The Australian Securities and Investments Commission (ASIC) and the Australian Prudential Regulation Authority (APRA) will streamline aspects of the Financial Accountability Regime (FAR) to reduce regulatory burden without lowering accountability standards.
Under the regulators' proposed changes, ASIC and APRA will remove key functions requirements from the FAR regulator rules; raise the materiality threshold for notifying ASIC and APRA of changes in accountability; and no longer require information on accountable persons' direct reports in accountability maps.
ASIC and APRA estimate that the changes will reduce reporting for all accountable entities and the 4500 impacted accountable people. Further, the changes to accountability maps will at least halve the number of updates entities need to make.
APRA will today also commence consultation on removing all reporting requirements under its fit and proper regime (refer to APRA's consultation on governance reforms released today).
ASIC will streamline responsible manager Australian financial services licensing requirements for FAR entities by reducing requirements to submit evidence of competence from October 2026. This change will benefit approximately 2000 current Australian financial services licensees.
ASIC and APRA will consult on the changes and aim to implement them by the end of 2026. ASIC and APRA will also support the Government in its legislative changes to the FAR.
APRA Member Therese McCarthy Hockey said these reforms continue APRA's commitment to reduce regulatory burden.
"The changes announced today get the balance right, allow entities to get on with running their businesses, and reinforce APRA's commitment to proportionality."
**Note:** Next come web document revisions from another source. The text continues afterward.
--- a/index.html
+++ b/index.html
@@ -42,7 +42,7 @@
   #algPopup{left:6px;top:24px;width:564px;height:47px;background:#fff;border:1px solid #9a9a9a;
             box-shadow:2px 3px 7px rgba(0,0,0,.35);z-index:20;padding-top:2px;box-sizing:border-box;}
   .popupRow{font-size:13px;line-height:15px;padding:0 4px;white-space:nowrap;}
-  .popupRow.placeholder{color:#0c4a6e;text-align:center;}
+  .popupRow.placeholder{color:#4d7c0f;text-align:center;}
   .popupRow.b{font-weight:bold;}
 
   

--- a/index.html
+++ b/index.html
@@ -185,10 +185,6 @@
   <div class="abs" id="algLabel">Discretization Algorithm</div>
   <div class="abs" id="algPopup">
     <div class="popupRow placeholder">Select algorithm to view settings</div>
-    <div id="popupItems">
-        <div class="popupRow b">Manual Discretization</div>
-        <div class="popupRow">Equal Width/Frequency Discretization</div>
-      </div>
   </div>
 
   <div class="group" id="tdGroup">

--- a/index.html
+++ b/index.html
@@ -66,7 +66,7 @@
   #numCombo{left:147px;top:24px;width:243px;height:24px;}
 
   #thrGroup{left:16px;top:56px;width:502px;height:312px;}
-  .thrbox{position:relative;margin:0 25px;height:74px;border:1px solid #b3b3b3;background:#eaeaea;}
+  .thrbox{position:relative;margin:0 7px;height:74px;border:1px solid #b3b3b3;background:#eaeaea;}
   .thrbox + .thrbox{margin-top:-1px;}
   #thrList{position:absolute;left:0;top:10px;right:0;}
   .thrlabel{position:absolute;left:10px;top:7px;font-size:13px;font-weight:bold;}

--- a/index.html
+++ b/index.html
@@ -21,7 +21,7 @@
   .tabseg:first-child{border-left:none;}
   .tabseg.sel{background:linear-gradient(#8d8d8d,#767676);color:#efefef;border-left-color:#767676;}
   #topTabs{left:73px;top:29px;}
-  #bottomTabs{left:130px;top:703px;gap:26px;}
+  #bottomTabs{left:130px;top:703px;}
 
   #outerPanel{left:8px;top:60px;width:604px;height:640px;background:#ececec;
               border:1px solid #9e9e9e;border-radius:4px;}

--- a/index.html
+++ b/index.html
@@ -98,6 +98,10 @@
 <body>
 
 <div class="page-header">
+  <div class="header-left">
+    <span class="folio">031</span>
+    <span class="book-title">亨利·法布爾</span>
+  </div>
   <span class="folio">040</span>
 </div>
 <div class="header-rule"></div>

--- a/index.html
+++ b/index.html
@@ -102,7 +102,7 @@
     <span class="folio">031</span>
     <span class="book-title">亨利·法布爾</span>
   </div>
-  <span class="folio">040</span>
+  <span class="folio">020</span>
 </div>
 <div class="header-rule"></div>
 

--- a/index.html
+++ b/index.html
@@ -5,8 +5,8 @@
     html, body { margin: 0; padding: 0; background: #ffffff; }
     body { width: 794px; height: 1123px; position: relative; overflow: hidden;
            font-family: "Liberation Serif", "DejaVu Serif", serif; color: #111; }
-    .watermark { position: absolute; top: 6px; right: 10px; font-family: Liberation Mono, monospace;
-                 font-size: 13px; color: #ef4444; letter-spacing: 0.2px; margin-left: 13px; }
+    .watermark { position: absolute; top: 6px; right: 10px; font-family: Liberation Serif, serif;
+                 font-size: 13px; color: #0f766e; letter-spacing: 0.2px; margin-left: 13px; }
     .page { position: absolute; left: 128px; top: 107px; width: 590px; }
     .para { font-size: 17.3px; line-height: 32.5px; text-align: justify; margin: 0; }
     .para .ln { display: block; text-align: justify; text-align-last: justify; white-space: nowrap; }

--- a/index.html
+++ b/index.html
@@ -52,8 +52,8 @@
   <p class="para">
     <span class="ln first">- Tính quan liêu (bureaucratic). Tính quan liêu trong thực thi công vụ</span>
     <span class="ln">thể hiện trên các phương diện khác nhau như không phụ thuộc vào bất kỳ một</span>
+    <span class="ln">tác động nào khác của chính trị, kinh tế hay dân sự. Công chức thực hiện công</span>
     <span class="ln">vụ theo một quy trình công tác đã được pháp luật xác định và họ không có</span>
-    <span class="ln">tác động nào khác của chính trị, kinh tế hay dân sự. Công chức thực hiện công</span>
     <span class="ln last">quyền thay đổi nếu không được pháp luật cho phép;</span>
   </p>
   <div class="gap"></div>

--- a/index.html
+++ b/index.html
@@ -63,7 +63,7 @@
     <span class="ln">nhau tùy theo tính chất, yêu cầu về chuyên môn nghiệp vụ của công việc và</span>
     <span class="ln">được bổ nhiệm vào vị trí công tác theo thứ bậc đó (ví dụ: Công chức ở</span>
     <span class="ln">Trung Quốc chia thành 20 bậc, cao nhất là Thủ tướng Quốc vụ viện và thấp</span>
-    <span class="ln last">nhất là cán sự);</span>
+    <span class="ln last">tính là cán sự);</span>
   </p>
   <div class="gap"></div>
ASIC Commissioner Kate O'Rourke said the reforms align with ASIC's multi-year program of regulatory simplification, with a recent report highlighting ASIC's progress in making regulation clearer, more accessible and easier to navigate.
"Through our simplification work, we are focused on reducing regulatory burden while maintaining consumer protections, and that is what these reforms achieve."
The measures are part of ASIC and APRA's contribution to the Government's Better Regulation reforms, announced in the 2026-27 Budget. The reforms propose changes to the FAR legislation, so that entities need only provide accountability statements and maps on request (rather than up front) and have more time to register their accountable persons.
ASIC and APRA's changes announced today also form part of the Council of Financial Regulators' broader package of actions designed to reduce regulatory burden and improve how regulators collect, share and use data.
The Australian Securities and Investments Commission (ASIC) is Australia's integrated corporate, markets, financial services and consumer credit regulator. In administering the FAR, ASIC's role is to focus on impacts to market integrity and consumer protection in the financial and payments systems.
The Australian Prudential Regulation Authority (APRA) is the prudential regulator of the financial services industry. It oversees banks, mutuals, general insurance and reinsurance companies, life insurance, private health insurers, friendly societies, and most members of the superannuation industry. APRA currently supervises institutions holding around $9.8 trillion in assets for Australian depositors, policyholders and superannuation fund members.